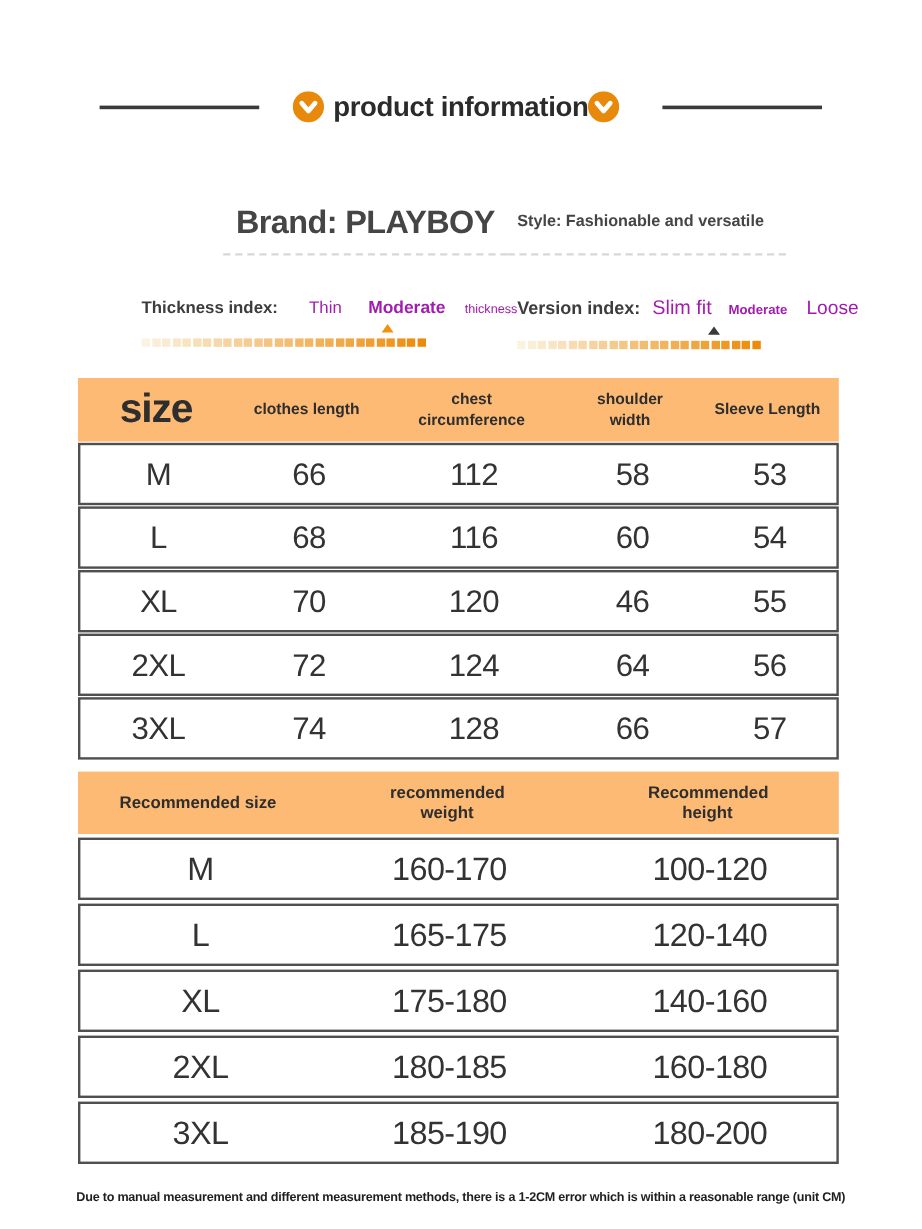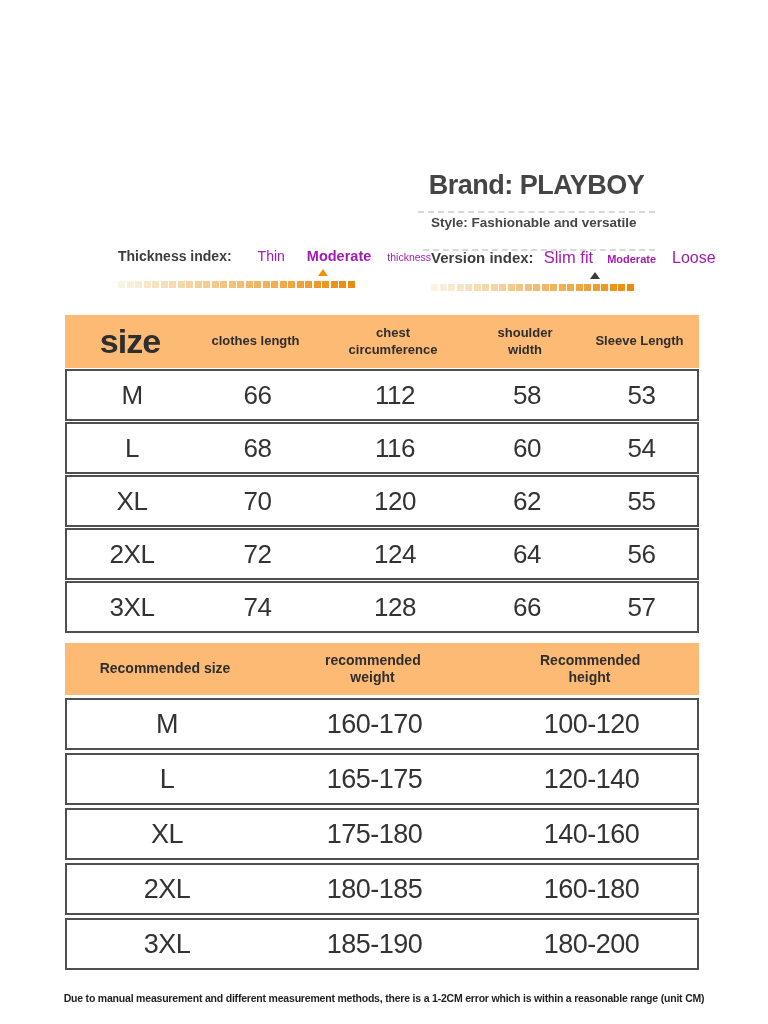--- a/index.html
+++ b/index.html
@@ -12,21 +12,21 @@
     display:flex; align-items:center; justify-content:center; }
   .title-line { width:133px; height:3px; background:#3a3a3a; }
   .title-line.left { margin-right:28px; }
   .title-line.right { margin-left:36px; }
   .badge { width:26px; height:26px; flex:0 0 auto; }
   .badge.first { margin-right:8px; }
   .page-title { font-size:23px; font-weight:bold; color:#2b2b2b; letter-spacing:-0.3px; }
 
   
   .info-row { position:absolute; top:170px; left:115px; width:540px;
-    display:flex; justify-content:flex-end; align-items:flex-end;flex-direction:column; }
+    display:flex; justify-content:flex-end; align-items:flex-end; }
   .brand-block { width:237px; border-bottom:2px dashed #d8d8d8; padding-bottom:10px; text-align:center; }
   .brand-text { font-size:27px; font-weight:600; color:#454545; letter-spacing:-0.5px; white-space:nowrap; }
   .style-block { width:232px; border-bottom:2px dashed #d8d8d8; padding-bottom:18px; text-align:left; padding-left:8px; }
   .style-text { font-size:13.5px; font-weight:bold; color:#454545; white-space:nowrap; }
 
   
   .index-row { position:absolute; top:248px; left:118px; width:540px;
     display:flex; justify-content:space-between; }
   .index-block { display:flex; flex-direction:column; }
   .index-labels { display:flex; align-items:baseline; white-space:nowrap; }
@@ -69,20 +69,37 @@
 
   
   .footnote { position:absolute; top:992px; left:0; width:768px; text-align:center;
     font-size:10.5px; font-weight:bold; color:#1f1f1f; letter-spacing:-0.2px; }
 </style>
 </head>
 <body>
 
 <div class="page">
 
+  <div class="title-row">
+    <div class="title-line left"></div>
+    <span class="badge first">
+      <svg viewBox="0 0 26 26" width="26" height="26">
+        <circle cx="13" cy="13" r="13" fill="#e8890c"></circle>
+        <polyline points="7.5,10 13,16.5 18.5,10" fill="none" stroke="#ffffff" stroke-width="4" stroke-linecap="round" stroke-linejoin="round"></polyline>
+      </svg>
+    </span>
+    <span class="page-title">product information</span>
+    <span class="badge">
+      <svg viewBox="0 0 26 26" width="26" height="26">
+        <circle cx="13" cy="13" r="13" fill="#e8890c"></circle>
+        <polyline points="7.5,10 13,16.5 18.5,10" fill="none" stroke="#ffffff" stroke-width="4" stroke-linecap="round" stroke-linejoin="round"></polyline>
+      </svg>
+    </span>
+    <div class="title-line right"></div>
+  </div>
 
   <div class="info-row">
     <div class="brand-block">
       <span class="brand-text">Brand: PLAYBOY</span>
     </div>
     <div class="style-block">
       <span class="style-text">Style: Fashionable and versatile</span>
     </div>
   </div>
 
@@ -185,21 +202,21 @@
         <div class="tcell dcell">L</div>
         <div class="tcell dcell">68</div>
         <div class="tcell dcell">116</div>
         <div class="tcell dcell">60</div>
         <div class="tcell dcell">54</div>
       </div>
       <div class="trow tbody-row">
         <div class="tcell dcell">XL</div>
         <div class="tcell dcell">70</div>
         <div class="tcell dcell">120</div>
-        <div class="tcell dcell">62</div>
+        <div class="tcell dcell">46</div>
         <div class="tcell dcell">55</div>
       </div>
       <div class="trow tbody-row">
         <div class="tcell dcell">2XL</div>
         <div class="tcell dcell">72</div>
         <div class="tcell dcell">124</div>
         <div class="tcell dcell">64</div>
         <div class="tcell dcell">56</div>
       </div>
       <div class="trow tbody-row">

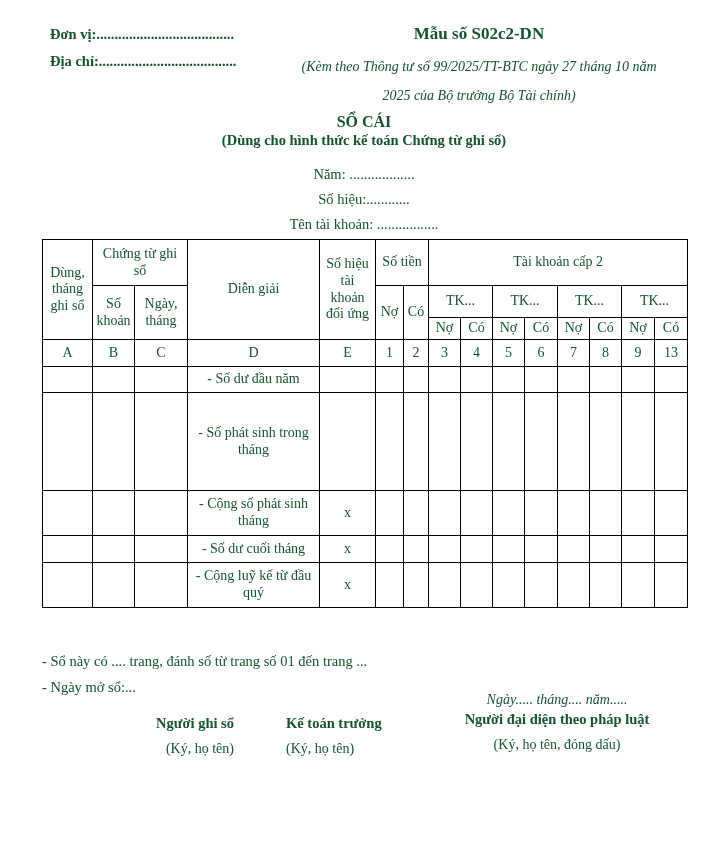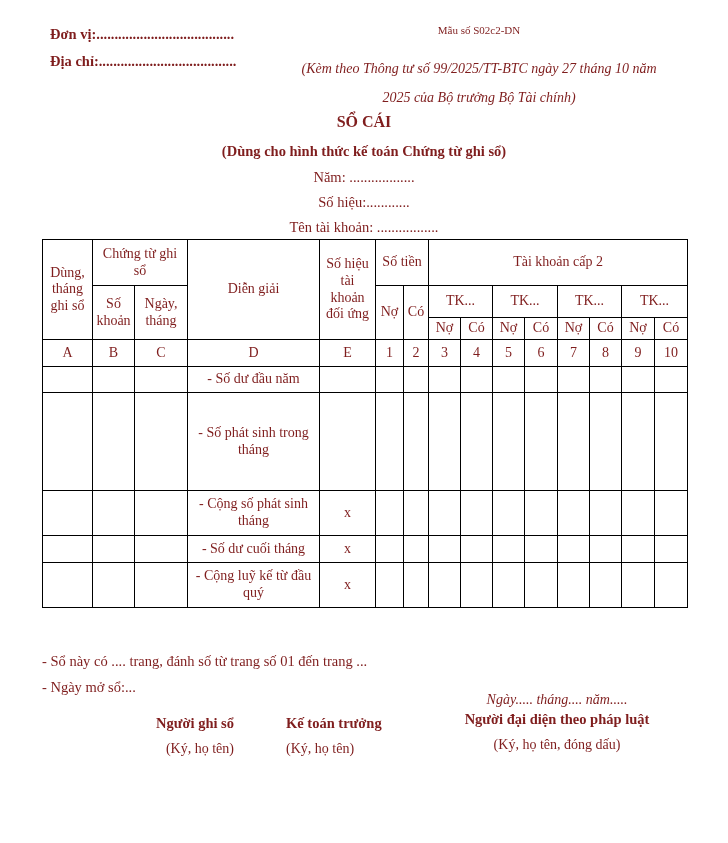--- a/index.html
+++ b/index.html
@@ -1,37 +1,37 @@
 <!DOCTYPE html>
 <html><head>
 <meta charset="utf-8">
 <style>
   * { margin:0; padding:0; box-sizing:border-box; }
   html,body { background:#fff; }
   .page {
     position:relative;
     width:728px; height:843px;
     background:#ffffff;
-    color:#7f1d1d;
+    color:#14532d;
     font-family:"Liberation Serif","DejaVu Serif",serif;
     font-size:14px;
     overflow:hidden;
   }
 
   
   .left-block { position:absolute; left:50px; top:26px; }
   .left-block div { font-weight:bold; font-size:14.5px; margin-bottom:10px; }
   .right-block { position:absolute; left:292px; top:24px; width:374px; text-align:center; }
-  .form-no { font-weight:normal; font-size:11px; margin-bottom:18px; }
+  .form-no { font-weight:bold; font-size:17px; margin-bottom:8px; }
   .form-note { font-style:italic; font-size:14px; line-height:29px; }
 
   
   .title-block { position:absolute; left:0; top:113px; width:100%; text-align:center; }
-  .main-title { font-weight:bold; font-size:16px; margin-bottom:12px; }
-  .sub-title  { font-weight:bold; font-size:14.5px; margin-bottom:9px; }
+  .main-title { font-weight:bold; font-size:16px; margin-bottom:1px; }
+  .sub-title  { font-weight:bold; font-size:14.5px; margin-bottom:17px; }
   .fill-line  { font-size:14.5px; margin-bottom:8px; }
 
   
   table.ledger {
     position:absolute; left:42px; top:239px;
     width:645px;
     border-collapse:collapse;
     table-layout:fixed;
     font-size:14px;
   }
@@ -145,21 +145,21 @@
         <td>E</td>
         <td>1</td>
         <td>2</td>
         <td>3</td>
         <td>4</td>
         <td>5</td>
         <td>6</td>
         <td>7</td>
         <td>8</td>
         <td>9</td>
-        <td>10</td>
+        <td>13</td>
       </tr>
     </thead>
     <tbody>
       <tr class="b1">
         <td></td>
           <td></td>
           <td></td>
         <td class="desc">- Số dư đầu năm</td>
         <td></td>
         <td></td>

-----

TO DO: Where the material contains pictures, leave them out and copy the rest verbatim.

SOLUTION:
--- a/index.html
+++ b/index.html
@@ -12,21 +12,21 @@
     display:flex; align-items:center; justify-content:center; }
   .title-line { width:133px; height:3px; background:#3a3a3a; }
   .title-line.left { margin-right:28px; }
   .title-line.right { margin-left:36px; }
   .badge { width:26px; height:26px; flex:0 0 auto; }
   .badge.first { margin-right:8px; }
   .page-title { font-size:23px; font-weight:bold; color:#2b2b2b; letter-spacing:-0.3px; }
 
   
   .info-row { position:absolute; top:170px; left:115px; width:540px;
-    display:flex; justify-content:flex-end; align-items:flex-end;flex-direction:column; }
+    display:flex; justify-content:flex-end; align-items:flex-end; }
   .brand-block { width:237px; border-bottom:2px dashed #d8d8d8; padding-bottom:10px; text-align:center; }
   .brand-text { font-size:27px; font-weight:600; color:#454545; letter-spacing:-0.5px; white-space:nowrap; }
   .style-block { width:232px; border-bottom:2px dashed #d8d8d8; padding-bottom:18px; text-align:left; padding-left:8px; }
   .style-text { font-size:13.5px; font-weight:bold; color:#454545; white-space:nowrap; }
 
   
   .index-row { position:absolute; top:248px; left:118px; width:540px;
     display:flex; justify-content:space-between; }
   .index-block { display:flex; flex-direction:column; }
   .index-labels { display:flex; align-items:baseline; white-space:nowrap; }
@@ -69,20 +69,37 @@
 
   
   .footnote { position:absolute; top:992px; left:0; width:768px; text-align:center;
     font-size:10.5px; font-weight:bold; color:#1f1f1f; letter-spacing:-0.2px; }
 </style>
 </head>
 <body>
 
 <div class="page">
 
+  <div class="title-row">
+    <div class="title-line left"></div>
+    <span class="badge first">
+      <svg viewBox="0 0 26 26" width="26" height="26">
+        <circle cx="13" cy="13" r="13" fill="#e8890c"></circle>
+        <polyline points="7.5,10 13,16.5 18.5,10" fill="none" stroke="#ffffff" stroke-width="4" stroke-linecap="round" stroke-linejoin="round"></polyline>
+      </svg>
+    </span>
+    <span class="page-title">product information</span>
+    <span class="badge">
+      <svg viewBox="0 0 26 26" width="26" height="26">
+        <circle cx="13" cy="13" r="13" fill="#e8890c"></circle>
+        <polyline points="7.5,10 13,16.5 18.5,10" fill="none" stroke="#ffffff" stroke-width="4" stroke-linecap="round" stroke-linejoin="round"></polyline>
+      </svg>
+    </span>
+    <div class="title-line right"></div>
+  </div>
 
   <div class="info-row">
     <div class="brand-block">
       <span class="brand-text">Brand: PLAYBOY</span>
     </div>
     <div class="style-block">
       <span class="style-text">Style: Fashionable and versatile</span>
     </div>
   </div>
 
@@ -185,21 +202,21 @@
         <div class="tcell dcell">L</div>
         <div class="tcell dcell">68</div>
         <div class="tcell dcell">116</div>
         <div class="tcell dcell">60</div>
         <div class="tcell dcell">54</div>
       </div>
       <div class="trow tbody-row">
         <div class="tcell dcell">XL</div>
         <div class="tcell dcell">70</div>
         <div class="tcell dcell">120</div>
-        <div class="tcell dcell">62</div>
+        <div class="tcell dcell">46</div>
         <div class="tcell dcell">55</div>
       </div>
       <div class="trow tbody-row">
         <div class="tcell dcell">2XL</div>
         <div class="tcell dcell">72</div>
         <div class="tcell dcell">124</div>
         <div class="tcell dcell">64</div>
         <div class="tcell dcell">56</div>
       </div>
       <div class="trow tbody-row">

--- a/index.html
+++ b/index.html
@@ -1,37 +1,37 @@
 <!DOCTYPE html>
 <html><head>
 <meta charset="utf-8">
 <style>
   * { margin:0; padding:0; box-sizing:border-box; }
   html,body { background:#fff; }
   .page {
     position:relative;
     width:728px; height:843px;
     background:#ffffff;
-    color:#7f1d1d;
+    color:#14532d;
     font-family:"Liberation Serif","DejaVu Serif",serif;
     font-size:14px;
     overflow:hidden;
   }
 
   
   .left-block { position:absolute; left:50px; top:26px; }
   .left-block div { font-weight:bold; font-size:14.5px; margin-bottom:10px; }
   .right-block { position:absolute; left:292px; top:24px; width:374px; text-align:center; }
-  .form-no { font-weight:normal; font-size:11px; margin-bottom:18px; }
+  .form-no { font-weight:bold; font-size:17px; margin-bottom:8px; }
   .form-note { font-style:italic; font-size:14px; line-height:29px; }
 
   
   .title-block { position:absolute; left:0; top:113px; width:100%; text-align:center; }
-  .main-title { font-weight:bold; font-size:16px; margin-bottom:12px; }
-  .sub-title  { font-weight:bold; font-size:14.5px; margin-bottom:9px; }
+  .main-title { font-weight:bold; font-size:16px; margin-bottom:1px; }
+  .sub-title  { font-weight:bold; font-size:14.5px; margin-bottom:17px; }
   .fill-line  { font-size:14.5px; margin-bottom:8px; }
 
   
   table.ledger {
     position:absolute; left:42px; top:239px;
     width:645px;
     border-collapse:collapse;
     table-layout:fixed;
     font-size:14px;
   }
@@ -145,21 +145,21 @@
         <td>E</td>
         <td>1</td>
         <td>2</td>
         <td>3</td>
         <td>4</td>
         <td>5</td>
         <td>6</td>
         <td>7</td>
         <td>8</td>
         <td>9</td>
-        <td>10</td>
+        <td>13</td>
       </tr>
     </thead>
     <tbody>
       <tr class="b1">
         <td></td>
           <td></td>
           <td></td>
         <td class="desc">- Số dư đầu năm</td>
         <td></td>
         <td></td>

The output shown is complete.